(SUPPLIED MATERIAL)

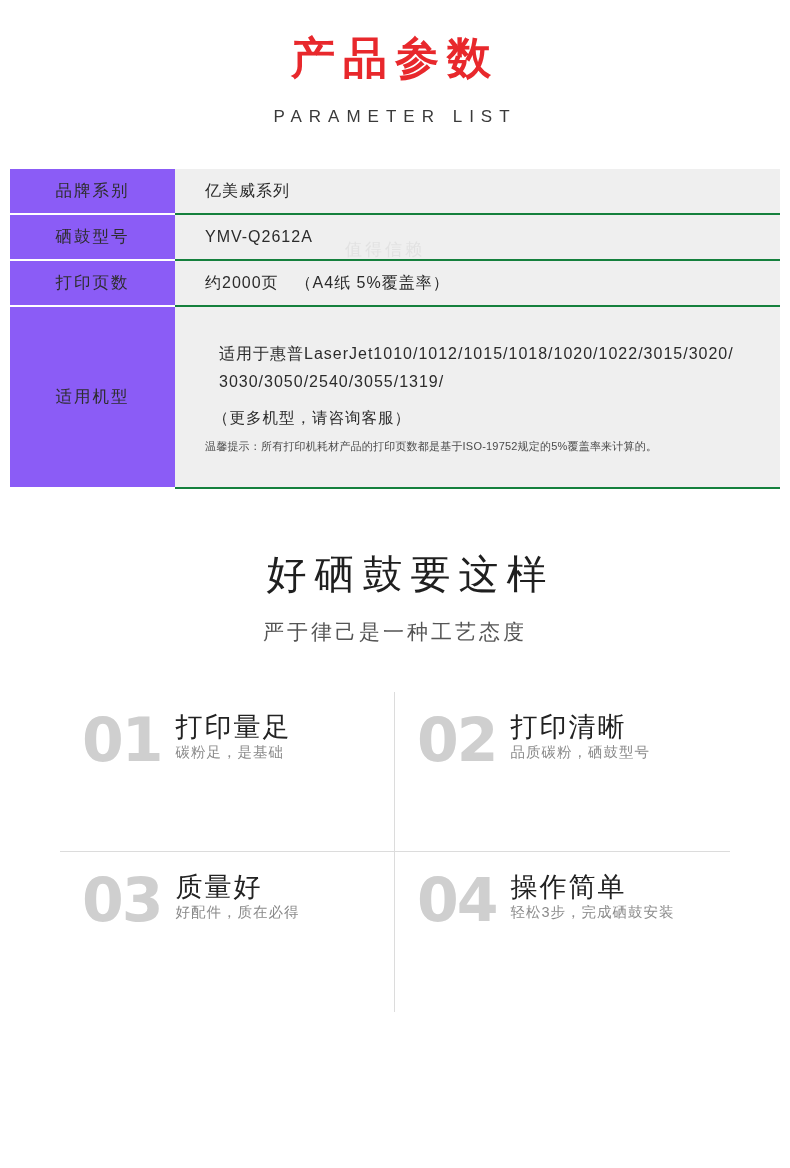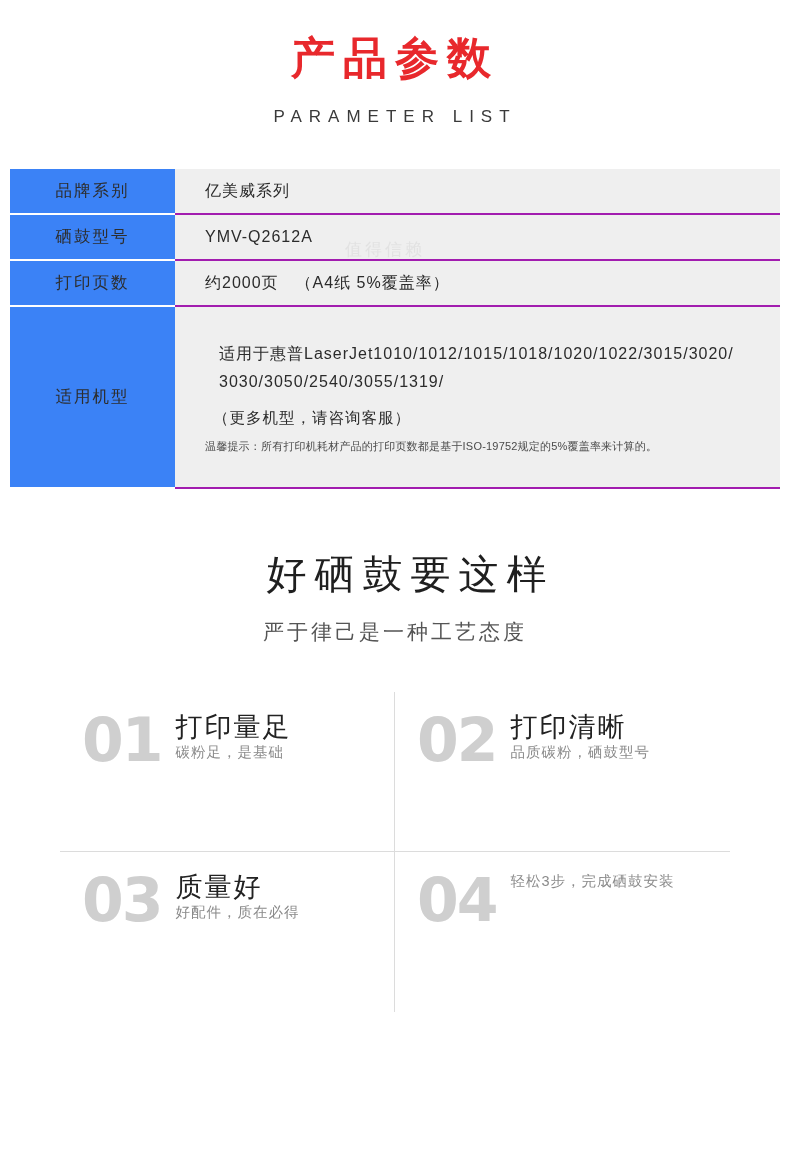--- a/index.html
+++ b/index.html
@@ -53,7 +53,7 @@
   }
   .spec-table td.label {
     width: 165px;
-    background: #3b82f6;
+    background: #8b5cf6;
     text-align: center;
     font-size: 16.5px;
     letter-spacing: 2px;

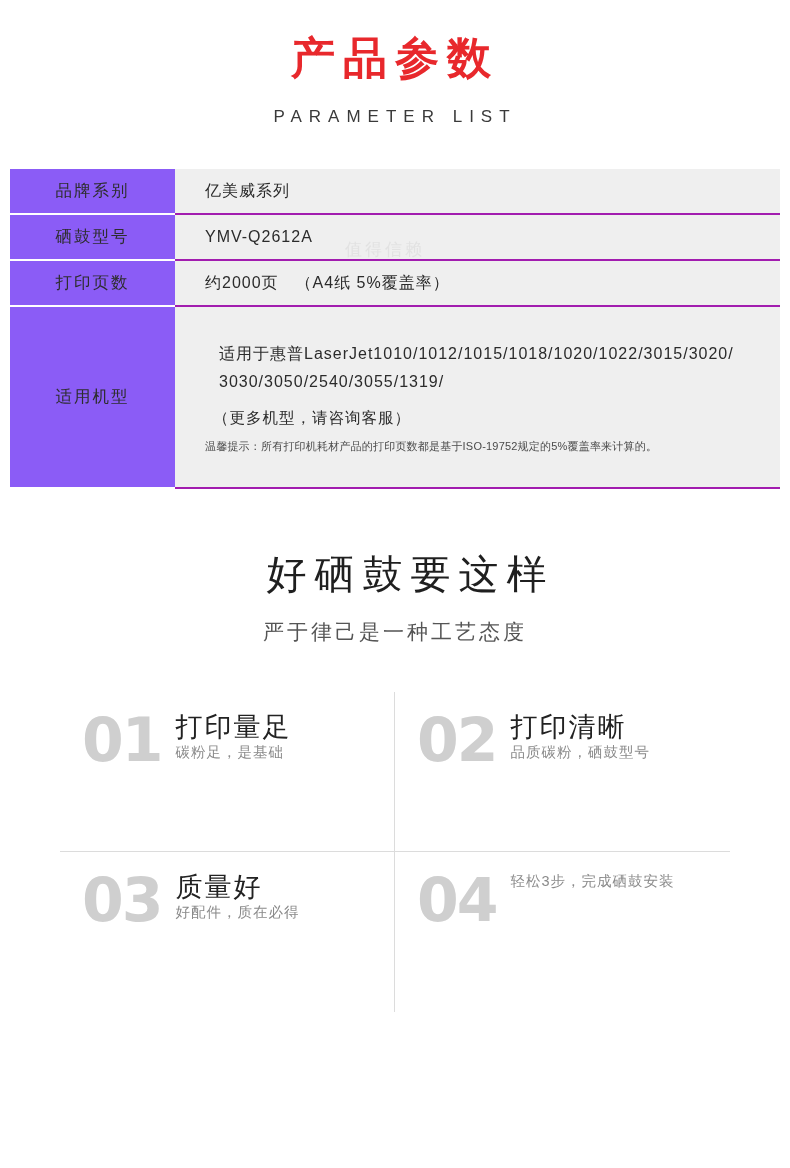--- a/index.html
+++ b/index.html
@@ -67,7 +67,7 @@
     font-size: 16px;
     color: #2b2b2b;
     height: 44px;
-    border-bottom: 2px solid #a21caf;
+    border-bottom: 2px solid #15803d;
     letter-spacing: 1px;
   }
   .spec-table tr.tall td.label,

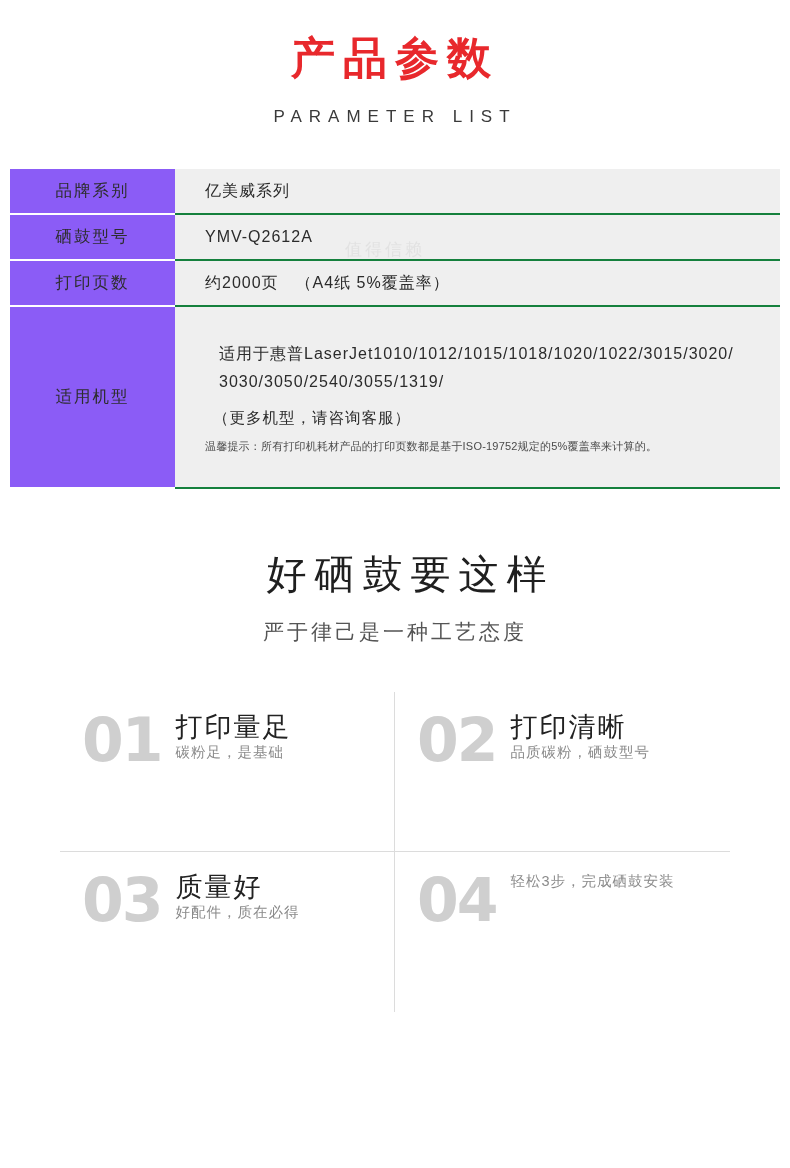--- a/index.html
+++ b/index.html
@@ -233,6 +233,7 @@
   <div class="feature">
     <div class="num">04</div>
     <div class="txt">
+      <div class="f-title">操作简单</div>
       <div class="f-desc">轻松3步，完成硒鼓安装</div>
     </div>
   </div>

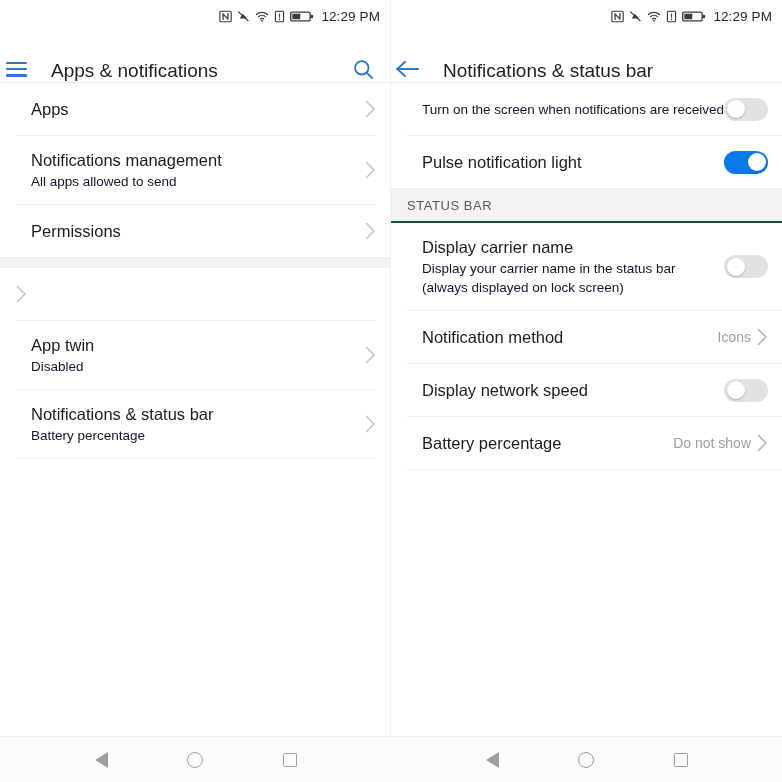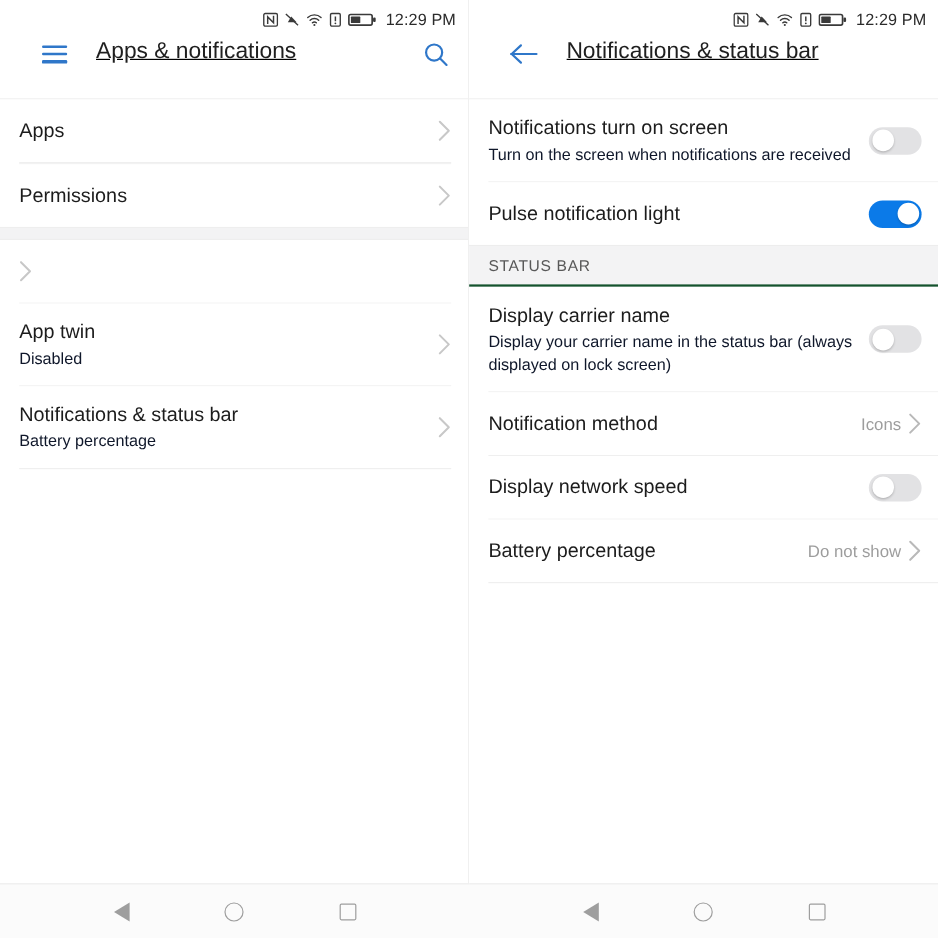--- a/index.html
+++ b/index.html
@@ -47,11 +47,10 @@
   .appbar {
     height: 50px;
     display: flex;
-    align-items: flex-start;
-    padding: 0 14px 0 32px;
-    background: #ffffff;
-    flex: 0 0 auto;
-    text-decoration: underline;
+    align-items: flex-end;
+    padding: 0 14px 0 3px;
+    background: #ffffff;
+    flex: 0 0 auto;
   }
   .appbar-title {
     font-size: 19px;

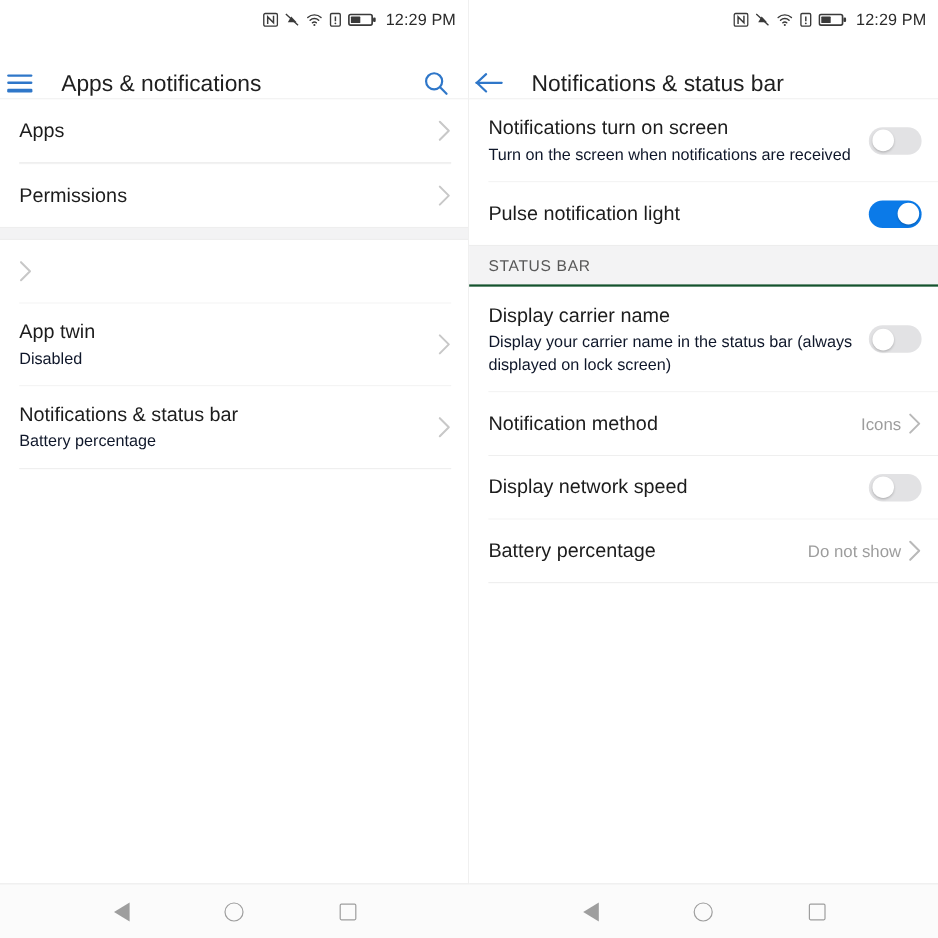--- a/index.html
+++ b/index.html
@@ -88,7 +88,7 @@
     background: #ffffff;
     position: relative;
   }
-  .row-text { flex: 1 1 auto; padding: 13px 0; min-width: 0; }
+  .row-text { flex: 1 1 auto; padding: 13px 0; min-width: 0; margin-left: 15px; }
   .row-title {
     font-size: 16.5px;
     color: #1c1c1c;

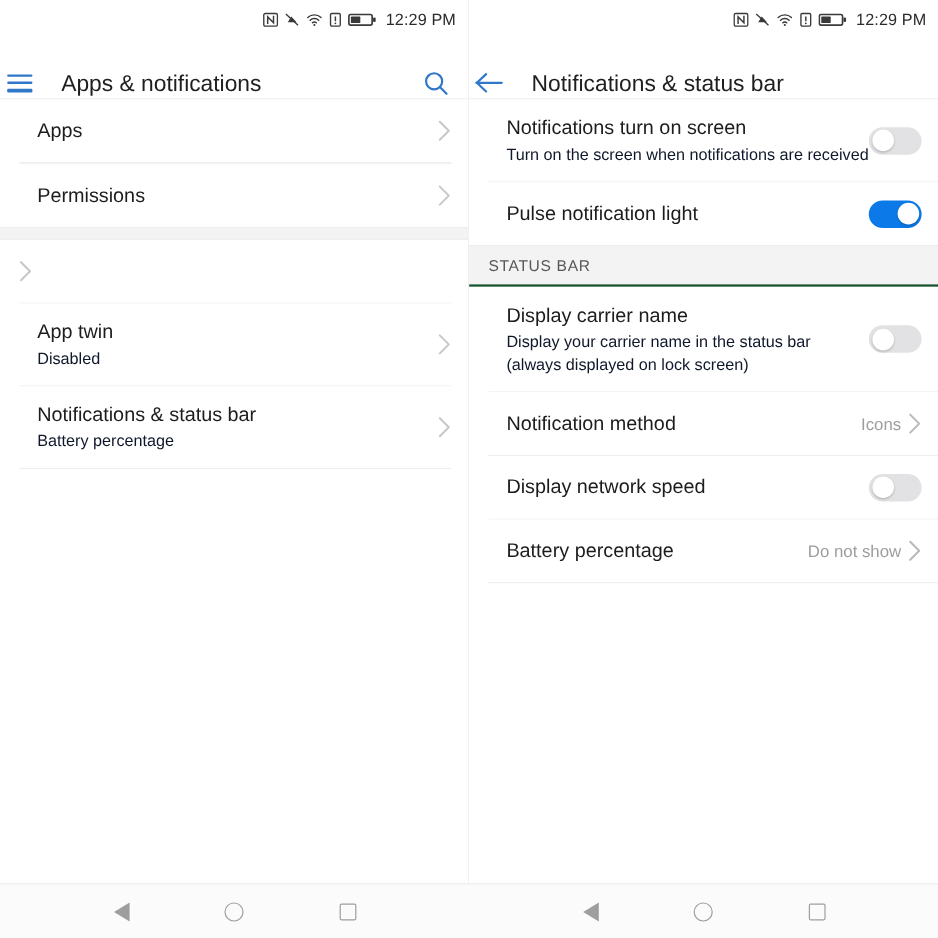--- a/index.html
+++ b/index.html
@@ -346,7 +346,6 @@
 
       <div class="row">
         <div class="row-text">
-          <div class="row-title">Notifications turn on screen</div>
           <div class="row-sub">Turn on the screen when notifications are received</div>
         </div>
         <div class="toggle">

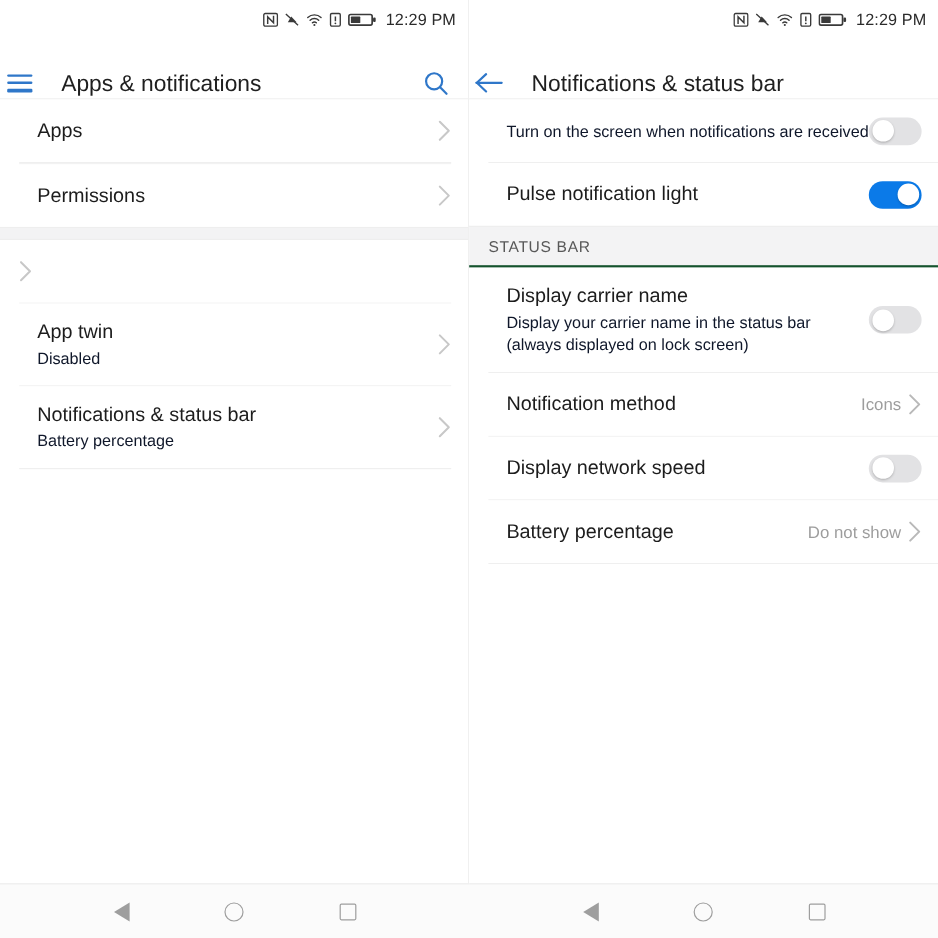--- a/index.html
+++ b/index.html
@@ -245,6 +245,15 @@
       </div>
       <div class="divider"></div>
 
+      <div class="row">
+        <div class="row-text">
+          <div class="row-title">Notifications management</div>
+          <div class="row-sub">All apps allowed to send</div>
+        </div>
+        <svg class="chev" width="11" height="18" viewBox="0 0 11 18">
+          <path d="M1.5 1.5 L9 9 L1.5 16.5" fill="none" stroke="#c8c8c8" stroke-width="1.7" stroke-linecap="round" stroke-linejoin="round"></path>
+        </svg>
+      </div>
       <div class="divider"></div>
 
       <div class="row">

(End SUPPLIED MATERIAL)

Nothing but the lines from the line containing "-47,11 +47,10 @@" to the end of the records above should be repeated, exactly and with every picture omitted.

● WRITTEN SOLUTION:
@@ -47,11 +47,10 @@
   .appbar {
     height: 50px;
     display: flex;
-    align-items: flex-start;
-    padding: 0 14px 0 32px;
-    background: #ffffff;
-    flex: 0 0 auto;
-    text-decoration: underline;
+    align-items: flex-end;
+    padding: 0 14px 0 3px;
+    background: #ffffff;
+    flex: 0 0 auto;
   }
   .appbar-title {
     font-size: 19px;

--- a/index.html
+++ b/index.html
@@ -88,7 +88,7 @@
     background: #ffffff;
     position: relative;
   }
-  .row-text { flex: 1 1 auto; padding: 13px 0; min-width: 0; }
+  .row-text { flex: 1 1 auto; padding: 13px 0; min-width: 0; margin-left: 15px; }
   .row-title {
     font-size: 16.5px;
     color: #1c1c1c;

--- a/index.html
+++ b/index.html
@@ -346,7 +346,6 @@
 
       <div class="row">
         <div class="row-text">
-          <div class="row-title">Notifications turn on screen</div>
           <div class="row-sub">Turn on the screen when notifications are received</div>
         </div>
         <div class="toggle">

--- a/index.html
+++ b/index.html
@@ -245,6 +245,15 @@
       </div>
       <div class="divider"></div>
 
+      <div class="row">
+        <div class="row-text">
+          <div class="row-title">Notifications management</div>
+          <div class="row-sub">All apps allowed to send</div>
+        </div>
+        <svg class="chev" width="11" height="18" viewBox="0 0 11 18">
+          <path d="M1.5 1.5 L9 9 L1.5 16.5" fill="none" stroke="#c8c8c8" stroke-width="1.7" stroke-linecap="round" stroke-linejoin="round"></path>
+        </svg>
+      </div>
       <div class="divider"></div>
 
       <div class="row">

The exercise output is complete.